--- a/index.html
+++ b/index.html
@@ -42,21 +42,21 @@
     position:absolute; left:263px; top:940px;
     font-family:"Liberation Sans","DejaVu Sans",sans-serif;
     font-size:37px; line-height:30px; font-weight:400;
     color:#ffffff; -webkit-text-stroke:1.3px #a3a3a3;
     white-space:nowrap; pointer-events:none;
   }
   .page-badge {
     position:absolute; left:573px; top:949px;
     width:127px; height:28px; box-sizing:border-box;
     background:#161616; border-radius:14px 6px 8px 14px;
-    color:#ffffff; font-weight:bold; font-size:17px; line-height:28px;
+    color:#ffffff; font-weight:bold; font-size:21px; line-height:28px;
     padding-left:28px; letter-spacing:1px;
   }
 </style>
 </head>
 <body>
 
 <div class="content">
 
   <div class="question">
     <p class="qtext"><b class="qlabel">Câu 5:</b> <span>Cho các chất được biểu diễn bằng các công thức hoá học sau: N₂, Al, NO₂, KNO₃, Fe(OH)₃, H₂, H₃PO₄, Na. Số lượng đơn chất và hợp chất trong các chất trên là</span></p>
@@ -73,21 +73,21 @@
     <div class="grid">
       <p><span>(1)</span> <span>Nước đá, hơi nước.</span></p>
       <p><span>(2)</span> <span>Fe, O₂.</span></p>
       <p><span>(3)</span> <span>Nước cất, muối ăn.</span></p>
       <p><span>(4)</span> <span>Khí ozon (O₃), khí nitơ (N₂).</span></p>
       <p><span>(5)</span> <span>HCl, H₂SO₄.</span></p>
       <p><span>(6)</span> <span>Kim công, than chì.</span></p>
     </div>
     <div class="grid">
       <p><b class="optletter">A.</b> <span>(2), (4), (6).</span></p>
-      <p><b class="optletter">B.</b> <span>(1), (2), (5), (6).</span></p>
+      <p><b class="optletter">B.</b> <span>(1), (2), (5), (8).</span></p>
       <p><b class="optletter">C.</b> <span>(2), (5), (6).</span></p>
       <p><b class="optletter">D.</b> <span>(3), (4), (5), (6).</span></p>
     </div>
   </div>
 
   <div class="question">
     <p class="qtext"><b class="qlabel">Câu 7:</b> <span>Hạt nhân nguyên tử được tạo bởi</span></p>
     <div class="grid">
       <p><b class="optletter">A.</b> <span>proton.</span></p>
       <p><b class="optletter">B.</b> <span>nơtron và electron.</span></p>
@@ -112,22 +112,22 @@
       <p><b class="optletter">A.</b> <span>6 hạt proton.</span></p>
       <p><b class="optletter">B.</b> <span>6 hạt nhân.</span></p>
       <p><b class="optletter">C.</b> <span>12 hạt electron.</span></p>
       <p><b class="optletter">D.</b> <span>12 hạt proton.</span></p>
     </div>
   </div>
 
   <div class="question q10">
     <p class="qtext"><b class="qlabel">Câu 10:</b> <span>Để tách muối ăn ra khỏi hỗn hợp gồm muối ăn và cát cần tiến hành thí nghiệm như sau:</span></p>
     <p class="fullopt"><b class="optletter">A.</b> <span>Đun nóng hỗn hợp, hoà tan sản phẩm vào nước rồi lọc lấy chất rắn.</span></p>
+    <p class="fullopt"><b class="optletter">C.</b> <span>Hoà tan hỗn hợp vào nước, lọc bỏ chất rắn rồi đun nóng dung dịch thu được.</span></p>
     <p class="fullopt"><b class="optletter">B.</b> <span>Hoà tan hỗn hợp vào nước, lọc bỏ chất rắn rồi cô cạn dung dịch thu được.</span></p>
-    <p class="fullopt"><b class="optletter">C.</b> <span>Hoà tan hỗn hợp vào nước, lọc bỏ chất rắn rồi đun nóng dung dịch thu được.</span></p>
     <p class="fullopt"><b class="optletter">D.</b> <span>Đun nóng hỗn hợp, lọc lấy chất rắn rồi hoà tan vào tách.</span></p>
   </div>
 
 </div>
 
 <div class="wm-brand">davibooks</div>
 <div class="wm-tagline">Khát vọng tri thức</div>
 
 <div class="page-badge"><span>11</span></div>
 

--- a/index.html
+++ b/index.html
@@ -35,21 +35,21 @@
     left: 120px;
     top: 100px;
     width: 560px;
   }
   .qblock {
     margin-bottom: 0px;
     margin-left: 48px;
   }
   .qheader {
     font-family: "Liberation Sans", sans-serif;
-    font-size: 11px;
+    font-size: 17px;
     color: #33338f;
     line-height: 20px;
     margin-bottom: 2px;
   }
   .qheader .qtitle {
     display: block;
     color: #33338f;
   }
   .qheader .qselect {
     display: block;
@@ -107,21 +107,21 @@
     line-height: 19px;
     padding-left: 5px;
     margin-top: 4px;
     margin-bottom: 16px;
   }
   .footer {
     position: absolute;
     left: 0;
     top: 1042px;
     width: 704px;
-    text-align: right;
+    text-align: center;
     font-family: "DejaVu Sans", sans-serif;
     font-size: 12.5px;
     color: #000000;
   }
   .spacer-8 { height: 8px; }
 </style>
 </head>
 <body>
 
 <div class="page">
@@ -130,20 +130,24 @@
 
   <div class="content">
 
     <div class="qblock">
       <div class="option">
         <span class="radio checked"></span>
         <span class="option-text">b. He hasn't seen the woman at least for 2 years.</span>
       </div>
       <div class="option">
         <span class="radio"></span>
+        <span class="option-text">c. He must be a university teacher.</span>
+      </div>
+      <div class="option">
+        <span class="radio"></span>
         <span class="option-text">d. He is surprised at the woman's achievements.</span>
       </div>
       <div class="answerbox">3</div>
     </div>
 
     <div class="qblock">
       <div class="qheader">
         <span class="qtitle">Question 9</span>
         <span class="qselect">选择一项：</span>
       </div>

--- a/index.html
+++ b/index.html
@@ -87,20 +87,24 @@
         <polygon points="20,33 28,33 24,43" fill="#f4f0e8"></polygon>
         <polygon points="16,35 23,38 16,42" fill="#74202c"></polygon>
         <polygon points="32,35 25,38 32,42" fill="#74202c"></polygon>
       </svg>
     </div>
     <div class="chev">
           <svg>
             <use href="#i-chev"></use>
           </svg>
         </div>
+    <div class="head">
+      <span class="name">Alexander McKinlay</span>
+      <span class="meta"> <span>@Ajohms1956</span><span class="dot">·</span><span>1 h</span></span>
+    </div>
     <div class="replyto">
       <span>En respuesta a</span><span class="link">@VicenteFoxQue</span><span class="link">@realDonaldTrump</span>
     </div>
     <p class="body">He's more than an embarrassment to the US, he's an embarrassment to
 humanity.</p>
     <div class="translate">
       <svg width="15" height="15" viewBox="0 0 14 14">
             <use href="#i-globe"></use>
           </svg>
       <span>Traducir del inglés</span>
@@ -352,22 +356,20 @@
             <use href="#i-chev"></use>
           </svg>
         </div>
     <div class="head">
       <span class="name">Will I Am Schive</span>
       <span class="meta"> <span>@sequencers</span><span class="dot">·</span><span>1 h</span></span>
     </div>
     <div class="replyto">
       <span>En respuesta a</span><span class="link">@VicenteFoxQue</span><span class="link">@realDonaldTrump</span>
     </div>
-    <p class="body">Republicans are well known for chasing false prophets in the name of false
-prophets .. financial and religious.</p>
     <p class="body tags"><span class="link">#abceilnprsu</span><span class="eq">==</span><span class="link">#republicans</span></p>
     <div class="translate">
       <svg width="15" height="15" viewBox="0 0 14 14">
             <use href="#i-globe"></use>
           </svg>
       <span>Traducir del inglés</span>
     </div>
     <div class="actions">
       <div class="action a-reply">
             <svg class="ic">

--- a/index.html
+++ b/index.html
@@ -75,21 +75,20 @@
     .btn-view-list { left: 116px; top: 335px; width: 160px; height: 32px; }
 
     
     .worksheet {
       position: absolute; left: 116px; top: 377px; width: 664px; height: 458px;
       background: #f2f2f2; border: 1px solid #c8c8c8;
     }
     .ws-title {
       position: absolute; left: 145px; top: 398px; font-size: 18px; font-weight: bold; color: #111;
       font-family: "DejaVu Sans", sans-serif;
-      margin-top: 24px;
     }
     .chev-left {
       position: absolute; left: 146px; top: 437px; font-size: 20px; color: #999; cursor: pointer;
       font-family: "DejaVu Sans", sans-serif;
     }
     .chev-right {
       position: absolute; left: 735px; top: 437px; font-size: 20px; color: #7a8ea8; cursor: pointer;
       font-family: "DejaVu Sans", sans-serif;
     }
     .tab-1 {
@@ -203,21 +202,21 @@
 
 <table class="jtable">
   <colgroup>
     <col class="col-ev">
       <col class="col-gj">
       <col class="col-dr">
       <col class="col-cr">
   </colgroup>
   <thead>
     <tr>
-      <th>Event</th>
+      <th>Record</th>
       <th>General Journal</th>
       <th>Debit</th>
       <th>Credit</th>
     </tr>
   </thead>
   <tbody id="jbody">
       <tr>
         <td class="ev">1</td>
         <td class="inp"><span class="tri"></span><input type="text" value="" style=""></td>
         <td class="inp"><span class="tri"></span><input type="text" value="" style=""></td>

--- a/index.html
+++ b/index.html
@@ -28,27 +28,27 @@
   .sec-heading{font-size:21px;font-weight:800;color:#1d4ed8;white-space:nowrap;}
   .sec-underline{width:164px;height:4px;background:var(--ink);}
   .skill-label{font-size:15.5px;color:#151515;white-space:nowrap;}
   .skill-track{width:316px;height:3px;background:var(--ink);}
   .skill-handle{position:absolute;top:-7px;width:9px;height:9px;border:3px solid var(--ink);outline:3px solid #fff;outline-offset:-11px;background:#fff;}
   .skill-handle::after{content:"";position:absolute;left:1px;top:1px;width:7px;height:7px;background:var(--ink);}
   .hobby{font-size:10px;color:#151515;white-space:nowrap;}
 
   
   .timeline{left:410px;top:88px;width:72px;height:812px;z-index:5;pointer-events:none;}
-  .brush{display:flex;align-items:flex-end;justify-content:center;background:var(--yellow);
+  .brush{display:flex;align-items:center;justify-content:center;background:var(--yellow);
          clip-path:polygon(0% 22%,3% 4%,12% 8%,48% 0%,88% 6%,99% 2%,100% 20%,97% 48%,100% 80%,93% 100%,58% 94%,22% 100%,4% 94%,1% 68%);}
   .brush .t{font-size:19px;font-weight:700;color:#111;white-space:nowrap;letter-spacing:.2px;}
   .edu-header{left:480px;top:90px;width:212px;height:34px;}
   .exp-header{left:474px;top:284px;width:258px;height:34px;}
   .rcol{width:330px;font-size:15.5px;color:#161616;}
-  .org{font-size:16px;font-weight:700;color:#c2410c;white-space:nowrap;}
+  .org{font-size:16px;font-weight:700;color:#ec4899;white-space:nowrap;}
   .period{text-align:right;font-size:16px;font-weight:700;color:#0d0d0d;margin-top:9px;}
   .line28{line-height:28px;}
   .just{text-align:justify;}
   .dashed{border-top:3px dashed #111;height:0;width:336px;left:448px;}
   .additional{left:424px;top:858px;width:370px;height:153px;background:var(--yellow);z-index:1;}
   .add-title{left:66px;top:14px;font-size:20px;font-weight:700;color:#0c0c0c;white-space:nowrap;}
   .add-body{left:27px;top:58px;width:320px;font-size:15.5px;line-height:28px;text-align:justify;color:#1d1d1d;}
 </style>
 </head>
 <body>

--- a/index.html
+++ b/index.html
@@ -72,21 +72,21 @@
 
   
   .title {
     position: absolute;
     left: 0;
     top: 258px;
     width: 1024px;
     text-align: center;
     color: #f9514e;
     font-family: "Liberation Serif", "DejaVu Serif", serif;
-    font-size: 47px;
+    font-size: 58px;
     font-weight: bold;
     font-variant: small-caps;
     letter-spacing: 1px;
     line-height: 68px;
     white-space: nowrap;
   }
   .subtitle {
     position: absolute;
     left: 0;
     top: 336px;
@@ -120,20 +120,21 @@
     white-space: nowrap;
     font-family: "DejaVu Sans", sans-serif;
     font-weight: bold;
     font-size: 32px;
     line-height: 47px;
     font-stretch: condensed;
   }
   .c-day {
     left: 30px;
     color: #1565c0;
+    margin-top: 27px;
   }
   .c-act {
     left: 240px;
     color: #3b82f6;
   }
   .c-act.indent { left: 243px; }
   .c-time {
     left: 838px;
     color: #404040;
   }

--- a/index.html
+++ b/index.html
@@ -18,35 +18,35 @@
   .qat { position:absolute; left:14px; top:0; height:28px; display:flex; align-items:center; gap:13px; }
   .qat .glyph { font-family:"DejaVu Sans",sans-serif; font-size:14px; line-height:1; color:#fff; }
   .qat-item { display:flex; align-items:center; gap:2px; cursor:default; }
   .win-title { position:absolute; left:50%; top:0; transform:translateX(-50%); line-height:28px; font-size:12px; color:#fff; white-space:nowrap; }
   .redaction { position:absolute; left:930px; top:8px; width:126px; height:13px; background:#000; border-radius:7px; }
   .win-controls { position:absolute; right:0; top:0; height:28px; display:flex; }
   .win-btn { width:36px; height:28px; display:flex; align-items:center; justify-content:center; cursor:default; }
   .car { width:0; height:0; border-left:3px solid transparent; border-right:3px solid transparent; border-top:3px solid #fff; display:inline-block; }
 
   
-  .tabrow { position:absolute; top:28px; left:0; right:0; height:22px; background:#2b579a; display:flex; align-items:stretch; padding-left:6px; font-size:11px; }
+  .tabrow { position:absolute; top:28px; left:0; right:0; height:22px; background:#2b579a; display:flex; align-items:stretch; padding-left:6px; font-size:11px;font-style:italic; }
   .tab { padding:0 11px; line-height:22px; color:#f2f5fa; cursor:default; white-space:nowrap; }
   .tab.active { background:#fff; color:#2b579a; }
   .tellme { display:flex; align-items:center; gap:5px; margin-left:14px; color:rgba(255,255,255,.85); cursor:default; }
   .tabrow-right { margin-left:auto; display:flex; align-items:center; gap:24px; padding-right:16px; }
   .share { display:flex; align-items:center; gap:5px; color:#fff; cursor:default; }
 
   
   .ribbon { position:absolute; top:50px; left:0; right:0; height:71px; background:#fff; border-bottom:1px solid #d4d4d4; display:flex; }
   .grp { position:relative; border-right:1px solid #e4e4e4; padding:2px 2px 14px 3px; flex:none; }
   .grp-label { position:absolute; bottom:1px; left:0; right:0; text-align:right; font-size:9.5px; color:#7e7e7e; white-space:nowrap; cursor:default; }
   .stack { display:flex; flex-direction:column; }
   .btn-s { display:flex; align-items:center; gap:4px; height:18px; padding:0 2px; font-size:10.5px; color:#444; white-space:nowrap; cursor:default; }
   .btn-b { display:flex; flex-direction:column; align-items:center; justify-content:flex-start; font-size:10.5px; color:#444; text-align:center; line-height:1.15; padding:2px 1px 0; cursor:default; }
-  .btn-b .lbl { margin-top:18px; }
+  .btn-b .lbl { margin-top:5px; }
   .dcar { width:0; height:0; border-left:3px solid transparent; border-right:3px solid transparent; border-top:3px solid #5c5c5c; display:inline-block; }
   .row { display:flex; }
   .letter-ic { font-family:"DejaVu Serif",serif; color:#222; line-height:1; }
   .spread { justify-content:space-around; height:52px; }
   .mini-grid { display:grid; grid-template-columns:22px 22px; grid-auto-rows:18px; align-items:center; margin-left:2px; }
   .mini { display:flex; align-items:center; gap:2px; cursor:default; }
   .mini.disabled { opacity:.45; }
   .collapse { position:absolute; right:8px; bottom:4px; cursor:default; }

----

→ Action item: Your task is to set down only the lines that run from the opening of the listing to the line with "color:#ffffff; -webkit-text-stroke:1.3px #a3a3a3;", both ends included, each unchanged.

→ Output for this task:
--- a/index.html
+++ b/index.html
@@ -42,21 +42,21 @@
     position:absolute; left:263px; top:940px;
     font-family:"Liberation Sans","DejaVu Sans",sans-serif;
     font-size:37px; line-height:30px; font-weight:400;
     color:#ffffff; -webkit-text-stroke:1.3px #a3a3a3;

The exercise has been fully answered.